The bibliographic database that powers 1findr is presently mostly used as a specialized discovery system for documents published in peer-reviewed journals. However, this datastore has been built from the ground up to evolve into a powerful bibliometric database. As such, we have concentrated our efforts on the types of documents considered to be “original contributions to knowledge”. These are the document types that are usually counted in bibliometric studies, e.g. “articles”, “notes”, and “reviews”. 1findr is positively biased towards these. That said, for most of the journals, we have been collecting material from cover-to-cover, but many items with no author currently stay in the datastore, and have not made their way to 1findr yet. We will change our clustering/filtering rules in the next few months to include more material types, and 1findr will grow in size by several million records as a consequence of adding more news, comments, and similar types of documents.

  1.  How have OA versions of the documents been identified?
Using focused harvesters, 1findr scrutinizes the web in search of metadata sources which are likely to correspond to scholarly publications. To reduce the amount of upstream curation required, our system harvests only relevant metadata, which is used to build the datastore with its 450 million metadata records. When the system clusters documents and freely finds downloadable versions of the papers, it takes note of this. At 1science, we use the definition of “gratis” open access suggested by Peter Suber. This means that articles are freely downloadable, readable, printable, but may or may not have rights attached. For example, disembargoed gold open access (gold open access means made available either directly or in a mediated manner by publishers) made available through a moving pay wall/free access model are frequently associated with residual rights, whereas green open access (green OA means archived by a party other than a publisher or other than a publisher’s mediator – Scielo and PubMedCentral being examples of such mediators) are more frequently without. We code OA versions based on these definitions of green and gold. The OA colouring scheme has nothing to do with usage rights, or with the fact that a paper is a preprint, a postprint (author’s final peer-reviewed manuscript) or a version of record. Who makes the paper available, what rights there are, and what version of the manuscript is made available are three dimensions we are careful not to conflate. Most of the operational definitions we use in 1findr find their root in the study Science-Metrix conducted for the European Commission on the measurement of the percentage of articles published in peer-reviewed journals.

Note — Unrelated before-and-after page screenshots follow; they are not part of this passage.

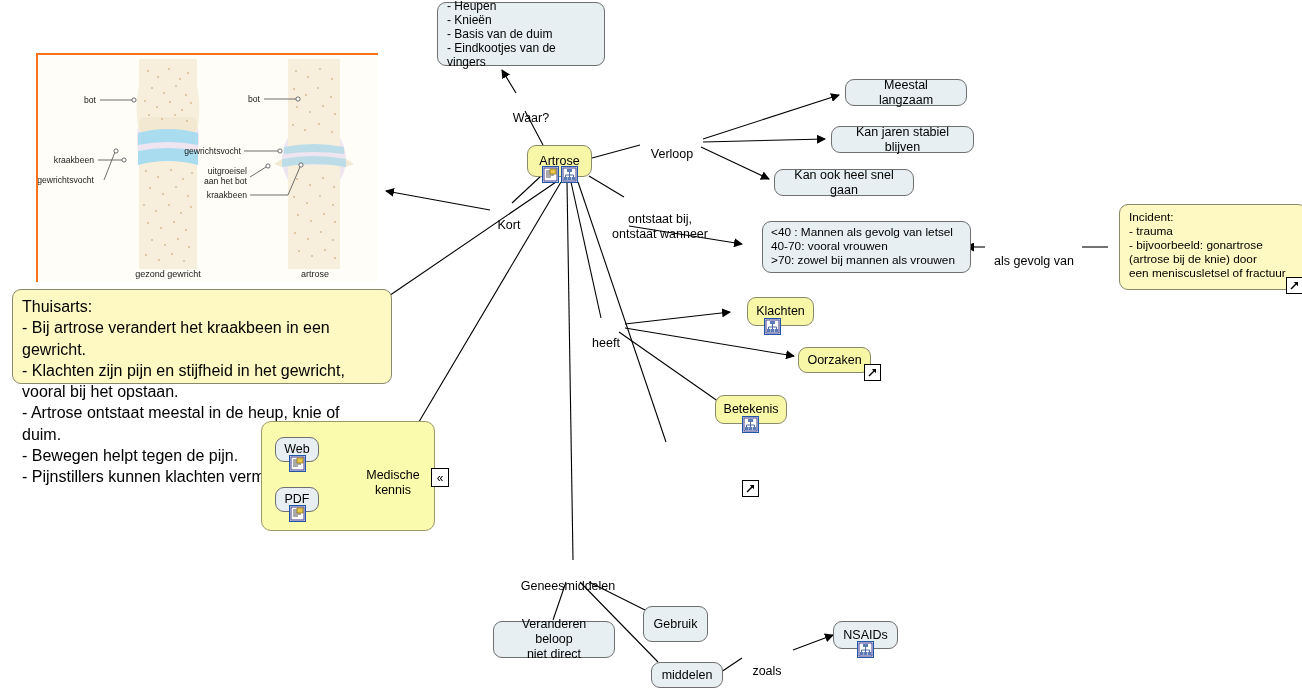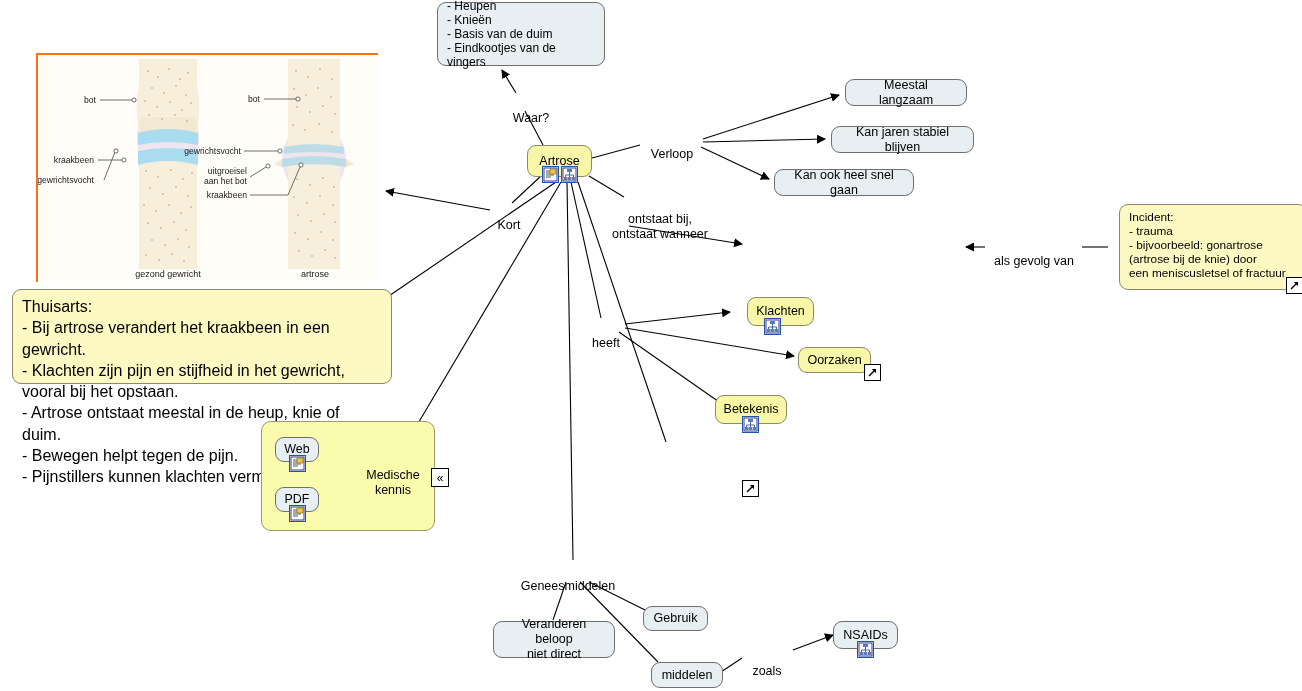--- a/index.html
+++ b/index.html
@@ -289,6 +289,11 @@
     <span class="txt">Kan ook heel snel gaan</span>
   </div>
 
+  <div class="node blue left" style="left:752px;top:221px;width:209px;height:52px;padding:4px 8px;">
+    <span class="txt" style="font-size:11.8px;">&lt;40 : Mannen als gevolg van letsel
+40-70: vooral vrouwen
+&gt;70: zowel bij mannen als vrouwen</span>
+  </div>
 
   <div class="node yellowpale left" style="left:1109px;top:204px;width:188px;height:86px;padding:6px 9px;align-items:flex-start;">
     <span class="txt" style="font-size:11.8px;">Incident:

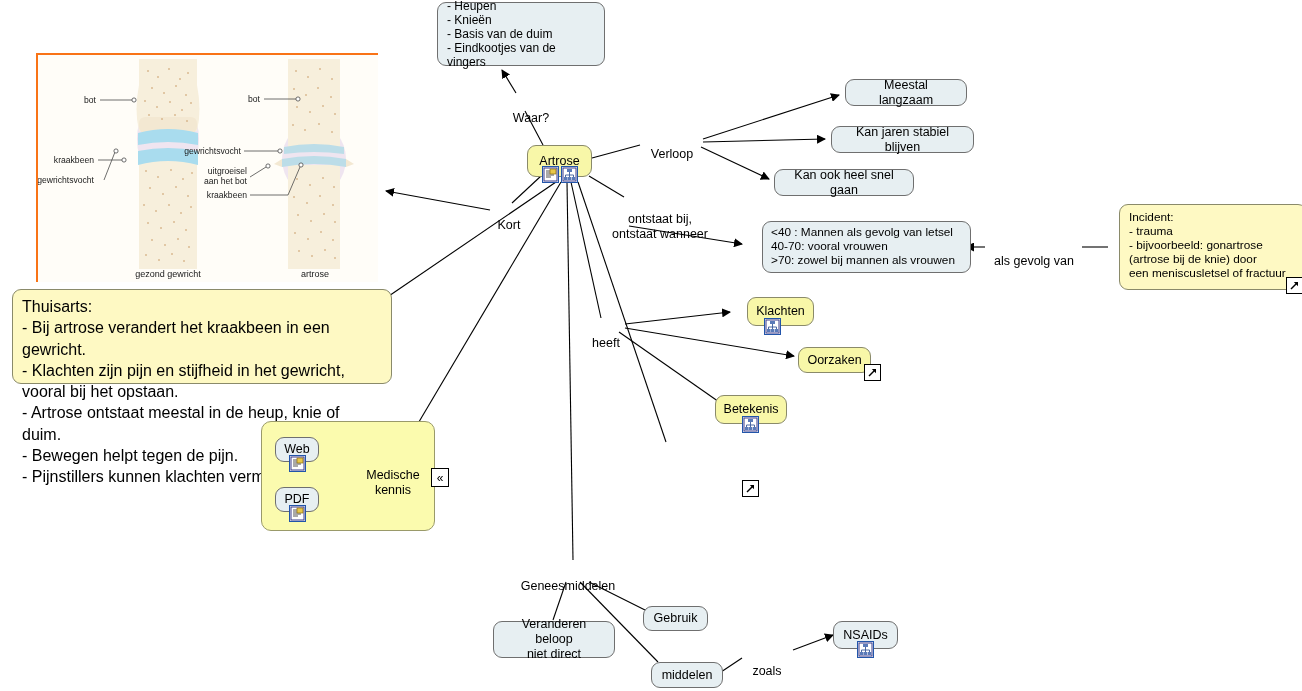--- a/index.html
+++ b/index.html
@@ -418,7 +418,7 @@
     <span class="txt">Veranderen beloop
 niet direct</span>
   </div>
-  <div class="node blue" style="left:643px;top:606px;width:65px;height:25px;">
+  <div class="node blue" style="left:643px;top:606px;width:65px;height:36px;">
     <span class="txt">Gebruik</span>
   </div>
   <div class="node blue" style="left:651px;top:662px;width:72px;height:26px;">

http://science-metrix.com/sites/default/files/science-metrix/publications/d_1.8_sm_ec_dg-rtd_proportion_oa_1996-2013_v11p.pdf
You can also find other reports on OA for this and more recent projects on Science-Metrix’ selected reports list:
http://science-metrix.com/en/publications/reports

  1.  How have articles been categorized in subjects?
To classify articles, we use the CC BY classification created by Science-Metrix and used in its bibliometric studies:
http://www.science-metrix.com/en/classification
http://science-metrix.com/sites/default/files/science-metrix/sm_journal_classification_106_1.xls
This classification is available in more than 20 languages, and we are currently working on version 2.0. For the time being, 1findr uses the Science-Metrix classification to perform a journal-level classification of articles, but stay tuned for article-level classification of articles.

  1.  To what extent has Google Scholar data been used to build 1findr?
We have used Google Scholar for tactical purposes, to do cross-checks and for benchmarking. We do not scrape Google Scholar or use Google Scholar metadata. There are vestigial traces of Google Scholar in our system and between 1.8% and 4.4% of the hyperlinks to gratis OA papers which are used in 1findr could come from that source. These are progressively being replaced with refreshed links secured from other sources.

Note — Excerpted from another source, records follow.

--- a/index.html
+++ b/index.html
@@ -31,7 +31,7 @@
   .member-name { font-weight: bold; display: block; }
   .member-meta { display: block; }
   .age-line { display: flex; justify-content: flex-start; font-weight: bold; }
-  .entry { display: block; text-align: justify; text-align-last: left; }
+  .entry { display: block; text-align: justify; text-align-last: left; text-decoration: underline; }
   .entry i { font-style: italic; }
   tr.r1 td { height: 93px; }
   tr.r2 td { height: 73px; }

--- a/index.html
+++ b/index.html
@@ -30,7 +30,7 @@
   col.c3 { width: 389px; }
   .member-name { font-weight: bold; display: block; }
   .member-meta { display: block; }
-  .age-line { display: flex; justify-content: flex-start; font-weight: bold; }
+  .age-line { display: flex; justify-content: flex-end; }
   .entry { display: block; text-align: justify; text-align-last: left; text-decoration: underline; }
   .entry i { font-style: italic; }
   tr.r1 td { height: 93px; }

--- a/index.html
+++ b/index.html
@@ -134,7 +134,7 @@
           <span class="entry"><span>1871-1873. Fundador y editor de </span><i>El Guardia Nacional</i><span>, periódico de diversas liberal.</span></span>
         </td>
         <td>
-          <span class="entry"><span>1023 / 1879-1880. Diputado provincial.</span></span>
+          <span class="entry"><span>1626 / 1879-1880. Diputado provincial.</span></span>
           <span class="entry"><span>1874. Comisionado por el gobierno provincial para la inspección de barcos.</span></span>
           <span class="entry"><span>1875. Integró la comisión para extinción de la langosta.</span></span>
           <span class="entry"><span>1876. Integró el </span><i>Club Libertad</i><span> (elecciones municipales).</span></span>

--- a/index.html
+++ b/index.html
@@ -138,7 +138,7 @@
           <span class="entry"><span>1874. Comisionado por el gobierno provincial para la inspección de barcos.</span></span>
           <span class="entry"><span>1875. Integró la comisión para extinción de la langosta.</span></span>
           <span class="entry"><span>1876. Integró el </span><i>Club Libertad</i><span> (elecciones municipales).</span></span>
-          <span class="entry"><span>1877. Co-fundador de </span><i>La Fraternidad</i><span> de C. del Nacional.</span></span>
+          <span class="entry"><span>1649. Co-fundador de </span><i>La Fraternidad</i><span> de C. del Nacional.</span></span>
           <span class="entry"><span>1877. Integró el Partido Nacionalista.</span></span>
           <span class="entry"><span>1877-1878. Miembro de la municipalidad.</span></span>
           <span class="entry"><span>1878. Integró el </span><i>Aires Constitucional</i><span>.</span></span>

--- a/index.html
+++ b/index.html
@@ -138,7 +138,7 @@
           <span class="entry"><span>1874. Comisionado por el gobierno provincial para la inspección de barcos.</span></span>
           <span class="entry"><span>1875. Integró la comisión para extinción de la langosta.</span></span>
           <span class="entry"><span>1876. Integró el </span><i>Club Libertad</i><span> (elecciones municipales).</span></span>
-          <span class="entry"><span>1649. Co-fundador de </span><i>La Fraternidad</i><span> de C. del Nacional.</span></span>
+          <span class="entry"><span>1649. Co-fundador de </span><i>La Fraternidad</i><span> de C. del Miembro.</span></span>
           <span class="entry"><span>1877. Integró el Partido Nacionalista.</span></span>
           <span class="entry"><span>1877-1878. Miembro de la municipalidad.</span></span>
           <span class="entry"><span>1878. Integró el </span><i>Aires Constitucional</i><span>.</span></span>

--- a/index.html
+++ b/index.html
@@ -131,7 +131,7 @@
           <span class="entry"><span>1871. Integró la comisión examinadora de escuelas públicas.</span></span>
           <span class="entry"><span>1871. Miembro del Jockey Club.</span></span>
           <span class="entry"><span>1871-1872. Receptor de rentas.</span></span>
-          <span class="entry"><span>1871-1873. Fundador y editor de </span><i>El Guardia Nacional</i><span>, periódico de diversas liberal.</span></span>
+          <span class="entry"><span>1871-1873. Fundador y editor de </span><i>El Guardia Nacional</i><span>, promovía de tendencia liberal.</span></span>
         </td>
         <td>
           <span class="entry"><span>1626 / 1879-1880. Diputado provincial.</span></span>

What really distinguishes 1findr from all other sources of data we know of is that we really care about global research. We haven’t seen anyone else doing as much work as we’ve done to make accessible the extraordinarily interesting activity that can be found in the long tail of science and academia. Just like most researchers, we care to have access to the material from the top tier publishers and we’re really open to working with them to make their articles more discoverable and more useful for them and for the whole world. But we do not focus solely on the top tiers. The focus of 1science is on the big picture in the scholarly publishing world. Our research in the last 10 years has revealed that thousands of journals have emerged with the global transition to open access, and there are thousands of journals in the eastern part of the world and the Global South that were traditionally ignored and saw their journals unfairly being shunned by the mainstream indexes. We are not creating a product that isolates Eastern or Southern contents from a core package centered on the West. There is 1 science, and it should be conveniently accessible in 1 place and this is why we created 1findr.
Cordially

Éric

Eric Archambault, PhD
CEO  |  Chef de la direction
C. 1.514.518.0823
eric.archambault at science-metrix.com<mailto:eric.archambault at science-metrix.com>
science-metrix.com<http://www.science-metrix.com/>  &  1science.com<http://www.science-metrix.com/>

From: SIGMETRICS <sigmetrics-bounces at asist.org> On Behalf Of Emilio Delgado López-Cózar
Sent: April-26-18 2:52 PM
To: sigmetrics at mail.asis.org
Subject: Re: [Sigmetrics] 1findr: research discovery & analytics platform

First of all, I would like to congratulate the team behind 1findr for releasing this new product. New scientific information systems with an open approach that make their resources available to the scientific community are always welcome. A few days ago another system was launched (Lens https://www.lens.org), and not many weeks ago Dimensions was launched (https://app.dimensions.ai). The landscape of scientific information systems is becoming increasingly more populated. Everyone is moving: new platforms with new features, new actors with new ideas, and old actors trying to adapt rather than die...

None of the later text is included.